-- STUDY MATERIAL follows --
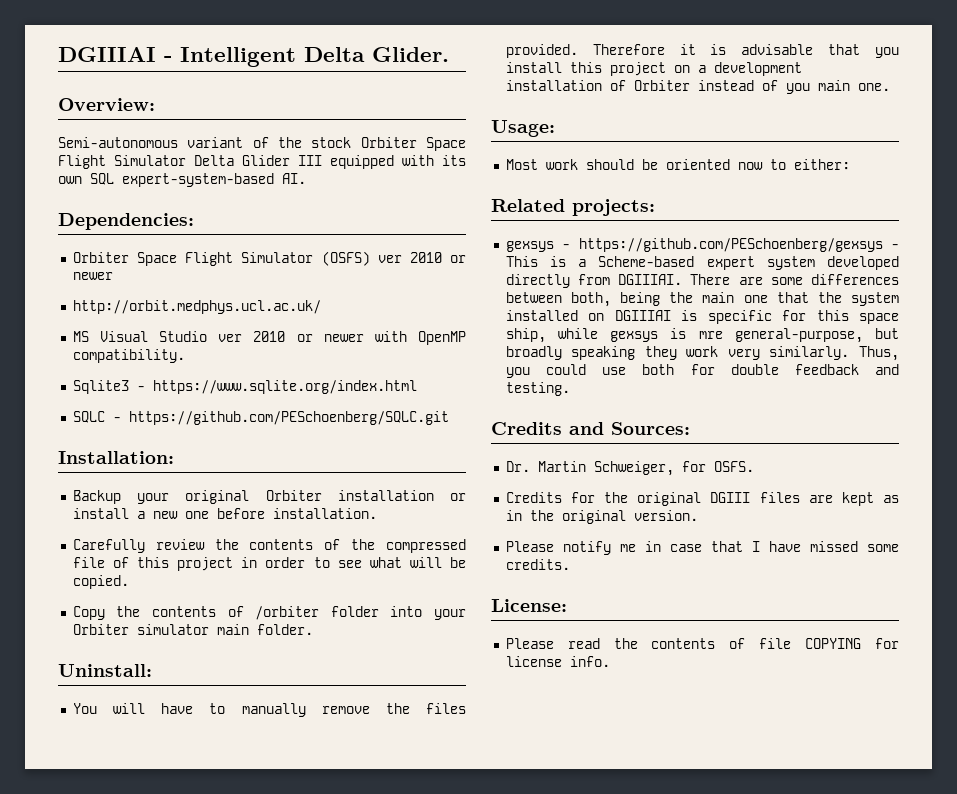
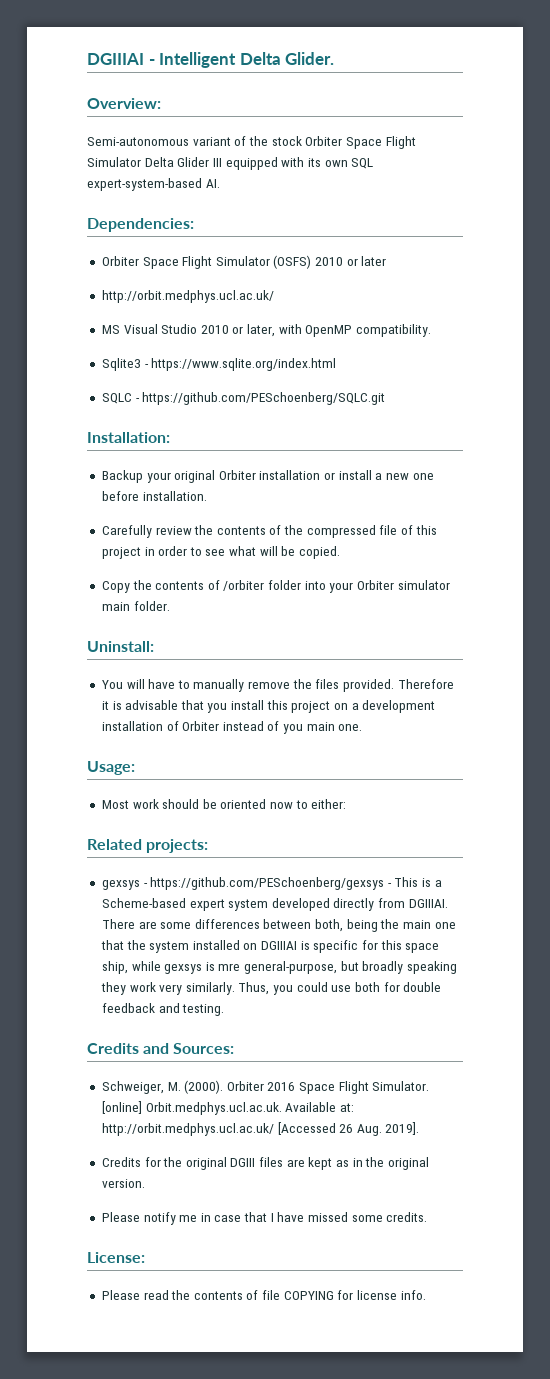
[377,252,466,263] [72,272,113,280] ver 2010 or newer -> [315,256,387,266] 2010 or later
[218,331,364,342] ver 2010 or newer -> [200,324,276,337] 2010 or later,
[505,461,754,476] Dr. Martin Schweiger, for OSFS. -> [101,1080,430,1094] [101,1101,354,1115] [101,1122,420,1136] Schweiger, M. (2000). Orbiter 2016 Space Flight Simulator. [online] Orbit.medphys.ucl.ac.uk. Available at: http://orbit.medphys.ucl.ac.uk/ [Accessed 26 Aug. 2019].

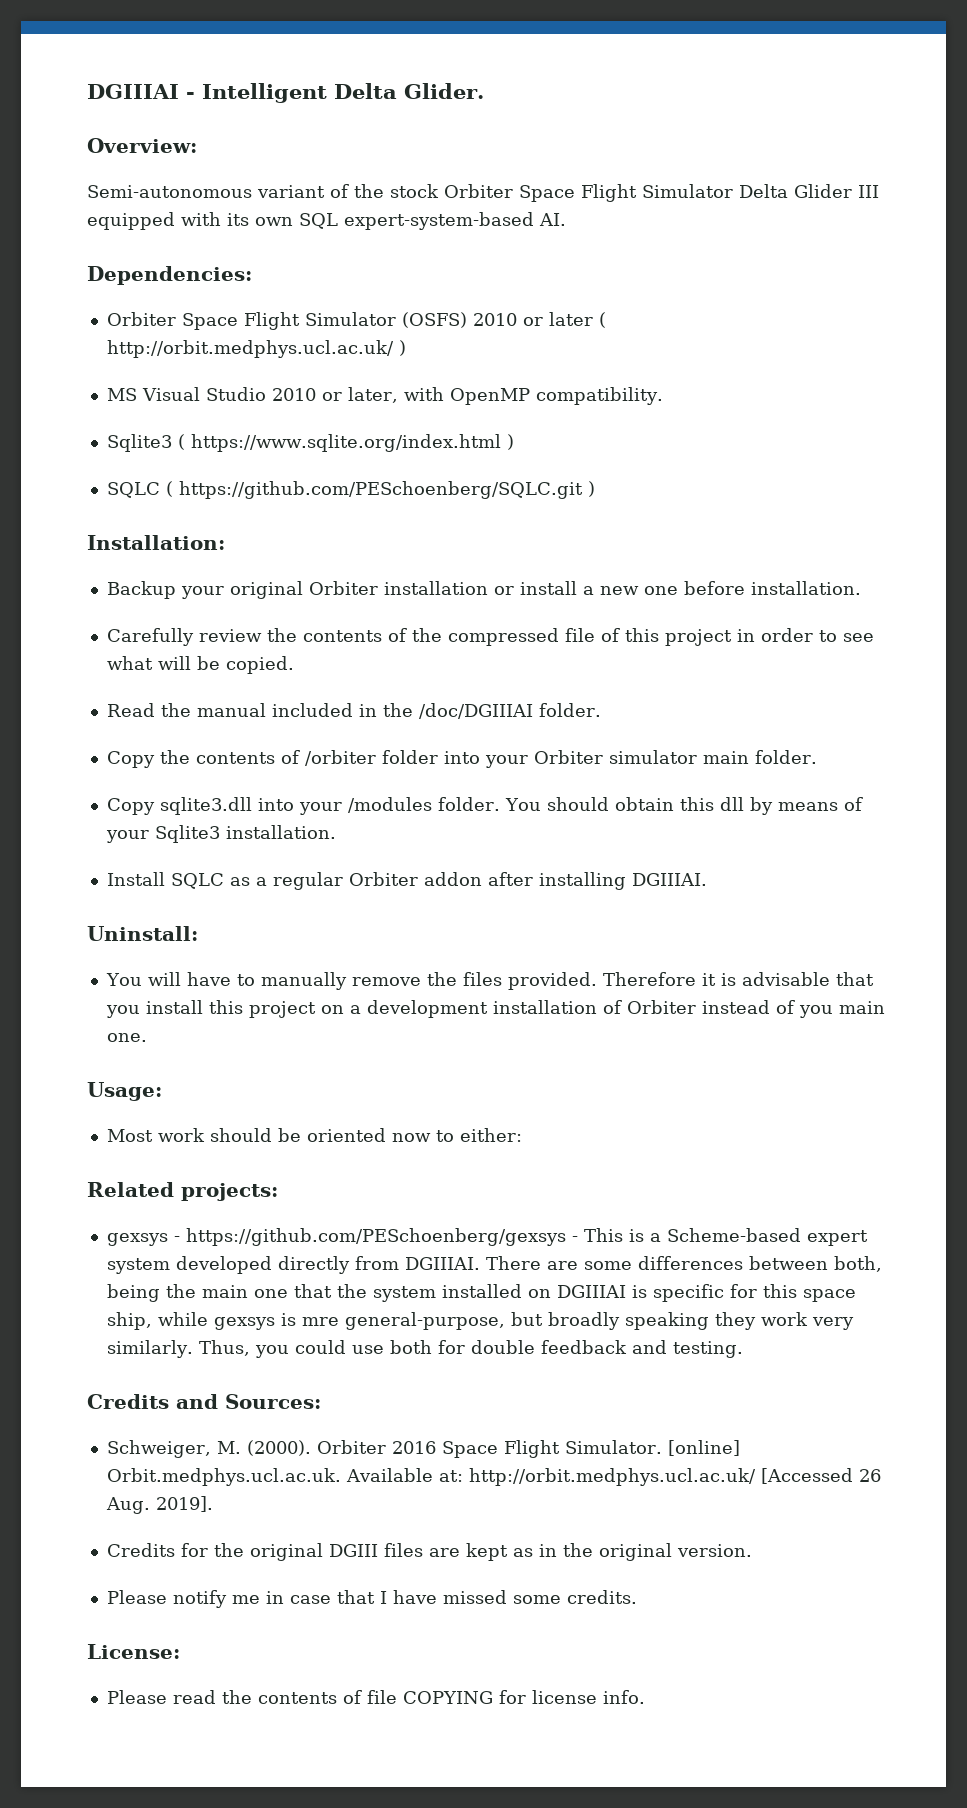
[101,290,274,303] // http://orbit.medphys.ucl.ac.uk/ -> [598,312,606,328] [106,340,406,358] ( http://orbit.medphys.ucl.ac.uk/ )
[144,364,149,368] - -> [177,434,185,450] (
[101,393,140,404] // SQLC - -> [506,434,514,450] [106,481,173,498] ) // SQLC (
(386, 398) none -> [587,481,595,497] )
(341, 552) none -> [106,703,601,719] // Read the manual included in the /doc/DGIIIAI folder.
(170, 606) none -> [106,797,863,815] [105,825,336,843] [106,872,707,890] // Copy sqlite3.dll into your /modules folder. You should obtain this dll by means of your Sqlite3 installation. // Install SQLC as a regular Orbiter addon after installing DGIIIAI.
-- STUDY MATERIAL concluded --
## PROBLEM DESCRIPTION
A bare number is required: the count of lines above with the string "later".

## THE COMPLETED TASK
2